▶ **Records supplied**
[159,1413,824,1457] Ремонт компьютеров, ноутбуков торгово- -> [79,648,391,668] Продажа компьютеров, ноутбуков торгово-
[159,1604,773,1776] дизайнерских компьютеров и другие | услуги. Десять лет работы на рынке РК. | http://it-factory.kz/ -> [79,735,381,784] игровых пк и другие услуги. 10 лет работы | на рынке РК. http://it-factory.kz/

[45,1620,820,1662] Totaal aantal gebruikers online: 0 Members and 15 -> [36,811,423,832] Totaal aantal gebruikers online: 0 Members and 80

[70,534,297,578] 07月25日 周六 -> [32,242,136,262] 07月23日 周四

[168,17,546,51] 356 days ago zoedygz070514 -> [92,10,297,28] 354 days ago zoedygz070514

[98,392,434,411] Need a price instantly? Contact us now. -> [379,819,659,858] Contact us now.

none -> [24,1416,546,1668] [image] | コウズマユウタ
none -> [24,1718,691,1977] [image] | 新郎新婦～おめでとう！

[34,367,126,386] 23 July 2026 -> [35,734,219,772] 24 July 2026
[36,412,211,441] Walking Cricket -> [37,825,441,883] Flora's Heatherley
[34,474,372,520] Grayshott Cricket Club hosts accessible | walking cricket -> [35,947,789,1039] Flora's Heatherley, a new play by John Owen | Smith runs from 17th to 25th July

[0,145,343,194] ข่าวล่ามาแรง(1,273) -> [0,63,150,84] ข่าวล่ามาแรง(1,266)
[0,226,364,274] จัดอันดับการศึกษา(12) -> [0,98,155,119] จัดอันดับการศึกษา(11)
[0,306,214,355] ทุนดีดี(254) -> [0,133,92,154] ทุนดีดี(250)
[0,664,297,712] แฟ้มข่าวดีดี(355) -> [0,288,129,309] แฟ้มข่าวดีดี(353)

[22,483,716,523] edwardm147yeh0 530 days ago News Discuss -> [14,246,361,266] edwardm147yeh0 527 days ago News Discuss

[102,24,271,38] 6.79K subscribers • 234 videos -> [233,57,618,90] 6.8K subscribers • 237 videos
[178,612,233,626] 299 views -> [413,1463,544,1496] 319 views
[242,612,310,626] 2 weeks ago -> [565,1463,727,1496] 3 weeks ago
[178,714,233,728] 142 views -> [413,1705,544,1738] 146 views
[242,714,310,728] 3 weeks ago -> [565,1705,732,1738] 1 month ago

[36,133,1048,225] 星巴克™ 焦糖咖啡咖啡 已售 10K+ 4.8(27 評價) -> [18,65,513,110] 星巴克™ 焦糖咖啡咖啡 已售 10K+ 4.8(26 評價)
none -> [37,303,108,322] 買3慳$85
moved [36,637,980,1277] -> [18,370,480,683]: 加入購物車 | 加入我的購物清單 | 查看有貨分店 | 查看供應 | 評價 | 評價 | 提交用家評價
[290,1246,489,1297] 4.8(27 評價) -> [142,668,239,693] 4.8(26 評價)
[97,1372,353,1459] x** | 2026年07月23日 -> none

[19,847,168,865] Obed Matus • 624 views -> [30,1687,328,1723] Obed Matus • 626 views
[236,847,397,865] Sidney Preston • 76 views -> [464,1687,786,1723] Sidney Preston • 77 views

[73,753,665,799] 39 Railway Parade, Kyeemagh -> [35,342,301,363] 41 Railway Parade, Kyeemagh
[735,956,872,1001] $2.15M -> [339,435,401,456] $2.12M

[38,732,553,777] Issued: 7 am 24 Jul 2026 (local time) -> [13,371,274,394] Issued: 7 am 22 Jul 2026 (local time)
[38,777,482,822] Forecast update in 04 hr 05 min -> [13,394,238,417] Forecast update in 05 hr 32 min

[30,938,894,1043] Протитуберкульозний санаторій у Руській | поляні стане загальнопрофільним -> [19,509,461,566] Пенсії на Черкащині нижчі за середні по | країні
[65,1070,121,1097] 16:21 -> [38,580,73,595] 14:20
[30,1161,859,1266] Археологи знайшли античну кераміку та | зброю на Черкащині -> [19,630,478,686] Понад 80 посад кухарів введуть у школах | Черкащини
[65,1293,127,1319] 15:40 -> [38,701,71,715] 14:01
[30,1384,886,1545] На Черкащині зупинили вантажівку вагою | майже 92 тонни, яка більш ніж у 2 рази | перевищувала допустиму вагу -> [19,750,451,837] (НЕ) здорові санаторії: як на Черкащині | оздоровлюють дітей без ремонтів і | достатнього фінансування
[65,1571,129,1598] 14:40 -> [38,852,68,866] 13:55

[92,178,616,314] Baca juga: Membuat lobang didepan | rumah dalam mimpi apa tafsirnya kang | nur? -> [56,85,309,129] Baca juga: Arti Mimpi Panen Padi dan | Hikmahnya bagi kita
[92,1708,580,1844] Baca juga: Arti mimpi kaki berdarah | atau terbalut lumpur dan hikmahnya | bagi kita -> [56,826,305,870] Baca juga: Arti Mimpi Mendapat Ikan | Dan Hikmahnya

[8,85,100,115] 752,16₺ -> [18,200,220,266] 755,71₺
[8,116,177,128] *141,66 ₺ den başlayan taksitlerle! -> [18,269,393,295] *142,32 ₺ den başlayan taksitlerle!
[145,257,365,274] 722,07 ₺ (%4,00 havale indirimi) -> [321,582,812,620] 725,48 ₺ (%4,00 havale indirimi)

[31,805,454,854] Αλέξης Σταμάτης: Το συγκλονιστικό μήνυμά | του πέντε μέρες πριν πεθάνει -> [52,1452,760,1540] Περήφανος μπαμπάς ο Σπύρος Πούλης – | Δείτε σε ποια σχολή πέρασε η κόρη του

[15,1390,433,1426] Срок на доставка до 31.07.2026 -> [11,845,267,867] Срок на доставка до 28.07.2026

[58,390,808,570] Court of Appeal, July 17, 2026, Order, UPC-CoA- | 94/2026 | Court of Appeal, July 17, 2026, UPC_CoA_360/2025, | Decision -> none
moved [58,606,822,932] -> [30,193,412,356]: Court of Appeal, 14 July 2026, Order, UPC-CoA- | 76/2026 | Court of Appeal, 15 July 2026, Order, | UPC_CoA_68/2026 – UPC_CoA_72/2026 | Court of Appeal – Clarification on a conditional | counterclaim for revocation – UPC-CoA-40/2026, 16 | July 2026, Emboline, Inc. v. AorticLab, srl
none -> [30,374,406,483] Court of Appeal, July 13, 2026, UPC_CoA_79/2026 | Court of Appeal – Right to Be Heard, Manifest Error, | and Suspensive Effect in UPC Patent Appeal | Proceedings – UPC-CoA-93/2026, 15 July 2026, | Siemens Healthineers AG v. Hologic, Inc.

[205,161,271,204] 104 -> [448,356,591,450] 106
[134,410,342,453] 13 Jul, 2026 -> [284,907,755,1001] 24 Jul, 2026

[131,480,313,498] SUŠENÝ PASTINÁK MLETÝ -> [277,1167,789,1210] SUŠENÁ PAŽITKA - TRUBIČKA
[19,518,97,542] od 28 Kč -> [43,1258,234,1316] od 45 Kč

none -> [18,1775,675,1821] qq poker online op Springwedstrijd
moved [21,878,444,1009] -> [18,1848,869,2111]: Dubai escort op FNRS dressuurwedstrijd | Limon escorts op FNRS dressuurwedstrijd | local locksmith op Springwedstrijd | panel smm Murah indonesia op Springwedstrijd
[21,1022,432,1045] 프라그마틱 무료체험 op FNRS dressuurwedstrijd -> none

▶ **Task statement**
Please reproduce all of the entries above exactly as they appear.

▶ **Written answer**
[159,1413,824,1457] Ремонт компьютеров, ноутбуков торгово- -> [79,648,391,668] Продажа компьютеров, ноутбуков торгово-
[159,1604,773,1776] дизайнерских компьютеров и другие | услуги. Десять лет работы на рынке РК. | http://it-factory.kz/ -> [79,735,381,784] игровых пк и другие услуги. 10 лет работы | на рынке РК. http://it-factory.kz/

[45,1620,820,1662] Totaal aantal gebruikers online: 0 Members and 15 -> [36,811,423,832] Totaal aantal gebruikers online: 0 Members and 80

[70,534,297,578] 07月25日 周六 -> [32,242,136,262] 07月23日 周四

[168,17,546,51] 356 days ago zoedygz070514 -> [92,10,297,28] 354 days ago zoedygz070514

[98,392,434,411] Need a price instantly? Contact us now. -> [379,819,659,858] Contact us now.

none -> [24,1416,546,1668] [image] | コウズマユウタ
none -> [24,1718,691,1977] [image] | 新郎新婦～おめでとう！

[34,367,126,386] 23 July 2026 -> [35,734,219,772] 24 July 2026
[36,412,211,441] Walking Cricket -> [37,825,441,883] Flora's Heatherley
[34,474,372,520] Grayshott Cricket Club hosts accessible | walking cricket -> [35,947,789,1039] Flora's Heatherley, a new play by John Owen | Smith runs from 17th to 25th July

[0,145,343,194] ข่าวล่ามาแรง(1,273) -> [0,63,150,84] ข่าวล่ามาแรง(1,266)
[0,226,364,274] จัดอันดับการศึกษา(12) -> [0,98,155,119] จัดอันดับการศึกษา(11)
[0,306,214,355] ทุนดีดี(254) -> [0,133,92,154] ทุนดีดี(250)
[0,664,297,712] แฟ้มข่าวดีดี(355) -> [0,288,129,309] แฟ้มข่าวดีดี(353)

[22,483,716,523] edwardm147yeh0 530 days ago News Discuss -> [14,246,361,266] edwardm147yeh0 527 days ago News Discuss

[102,24,271,38] 6.79K subscribers • 234 videos -> [233,57,618,90] 6.8K subscribers • 237 videos
[178,612,233,626] 299 views -> [413,1463,544,1496] 319 views
[242,612,310,626] 2 weeks ago -> [565,1463,727,1496] 3 weeks ago
[178,714,233,728] 142 views -> [413,1705,544,1738] 146 views
[242,714,310,728] 3 weeks ago -> [565,1705,732,1738] 1 month ago

[36,133,1048,225] 星巴克™ 焦糖咖啡咖啡 已售 10K+ 4.8(27 評價) -> [18,65,513,110] 星巴克™ 焦糖咖啡咖啡 已售 10K+ 4.8(26 評價)
none -> [37,303,108,322] 買3慳$85
moved [36,637,980,1277] -> [18,370,480,683]: 加入購物車 | 加入我的購物清單 | 查看有貨分店 | 查看供應 | 評價 | 評價 | 提交用家評價
[290,1246,489,1297] 4.8(27 評價) -> [142,668,239,693] 4.8(26 評價)
[97,1372,353,1459] x** | 2026年07月23日 -> none

[19,847,168,865] Obed Matus • 624 views -> [30,1687,328,1723] Obed Matus • 626 views
[236,847,397,865] Sidney Preston • 76 views -> [464,1687,786,1723] Sidney Preston • 77 views

[73,753,665,799] 39 Railway Parade, Kyeemagh -> [35,342,301,363] 41 Railway Parade, Kyeemagh
[735,956,872,1001] $2.15M -> [339,435,401,456] $2.12M

[38,732,553,777] Issued: 7 am 24 Jul 2026 (local time) -> [13,371,274,394] Issued: 7 am 22 Jul 2026 (local time)
[38,777,482,822] Forecast update in 04 hr 05 min -> [13,394,238,417] Forecast update in 05 hr 32 min

[30,938,894,1043] Протитуберкульозний санаторій у Руській | поляні стане загальнопрофільним -> [19,509,461,566] Пенсії на Черкащині нижчі за середні по | країні
[65,1070,121,1097] 16:21 -> [38,580,73,595] 14:20
[30,1161,859,1266] Археологи знайшли античну кераміку та | зброю на Черкащині -> [19,630,478,686] Понад 80 посад кухарів введуть у школах | Черкащини
[65,1293,127,1319] 15:40 -> [38,701,71,715] 14:01
[30,1384,886,1545] На Черкащині зупинили вантажівку вагою | майже 92 тонни, яка більш ніж у 2 рази | перевищувала допустиму вагу -> [19,750,451,837] (НЕ) здорові санаторії: як на Черкащині | оздоровлюють дітей без ремонтів і | достатнього фінансування
[65,1571,129,1598] 14:40 -> [38,852,68,866] 13:55

[92,178,616,314] Baca juga: Membuat lobang didepan | rumah dalam mimpi apa tafsirnya kang | nur? -> [56,85,309,129] Baca juga: Arti Mimpi Panen Padi dan | Hikmahnya bagi kita
[92,1708,580,1844] Baca juga: Arti mimpi kaki berdarah | atau terbalut lumpur dan hikmahnya | bagi kita -> [56,826,305,870] Baca juga: Arti Mimpi Mendapat Ikan | Dan Hikmahnya

[8,85,100,115] 752,16₺ -> [18,200,220,266] 755,71₺
[8,116,177,128] *141,66 ₺ den başlayan taksitlerle! -> [18,269,393,295] *142,32 ₺ den başlayan taksitlerle!
[145,257,365,274] 722,07 ₺ (%4,00 havale indirimi) -> [321,582,812,620] 725,48 ₺ (%4,00 havale indirimi)

[31,805,454,854] Αλέξης Σταμάτης: Το συγκλονιστικό μήνυμά | του πέντε μέρες πριν πεθάνει -> [52,1452,760,1540] Περήφανος μπαμπάς ο Σπύρος Πούλης – | Δείτε σε ποια σχολή πέρασε η κόρη του

[15,1390,433,1426] Срок на доставка до 31.07.2026 -> [11,845,267,867] Срок на доставка до 28.07.2026

[58,390,808,570] Court of Appeal, July 17, 2026, Order, UPC-CoA- | 94/2026 | Court of Appeal, July 17, 2026, UPC_CoA_360/2025, | Decision -> none
moved [58,606,822,932] -> [30,193,412,356]: Court of Appeal, 14 July 2026, Order, UPC-CoA- | 76/2026 | Court of Appeal, 15 July 2026, Order, | UPC_CoA_68/2026 – UPC_CoA_72/2026 | Court of Appeal – Clarification on a conditional | counterclaim for revocation – UPC-CoA-40/2026, 16 | July 2026, Emboline, Inc. v. AorticLab, srl
none -> [30,374,406,483] Court of Appeal, July 13, 2026, UPC_CoA_79/2026 | Court of Appeal – Right to Be Heard, Manifest Error, | and Suspensive Effect in UPC Patent Appeal | Proceedings – UPC-CoA-93/2026, 15 July 2026, | Siemens Healthineers AG v. Hologic, Inc.

[205,161,271,204] 104 -> [448,356,591,450] 106
[134,410,342,453] 13 Jul, 2026 -> [284,907,755,1001] 24 Jul, 2026

[131,480,313,498] SUŠENÝ PASTINÁK MLETÝ -> [277,1167,789,1210] SUŠENÁ PAŽITKA - TRUBIČKA
[19,518,97,542] od 28 Kč -> [43,1258,234,1316] od 45 Kč

none -> [18,1775,675,1821] qq poker online op Springwedstrijd
moved [21,878,444,1009] -> [18,1848,869,2111]: Dubai escort op FNRS dressuurwedstrijd | Limon escorts op FNRS dressuurwedstrijd | local locksmith op Springwedstrijd | panel smm Murah indonesia op Springwedstrijd
[21,1022,432,1045] 프라그마틱 무료체험 op FNRS dressuurwedstrijd -> none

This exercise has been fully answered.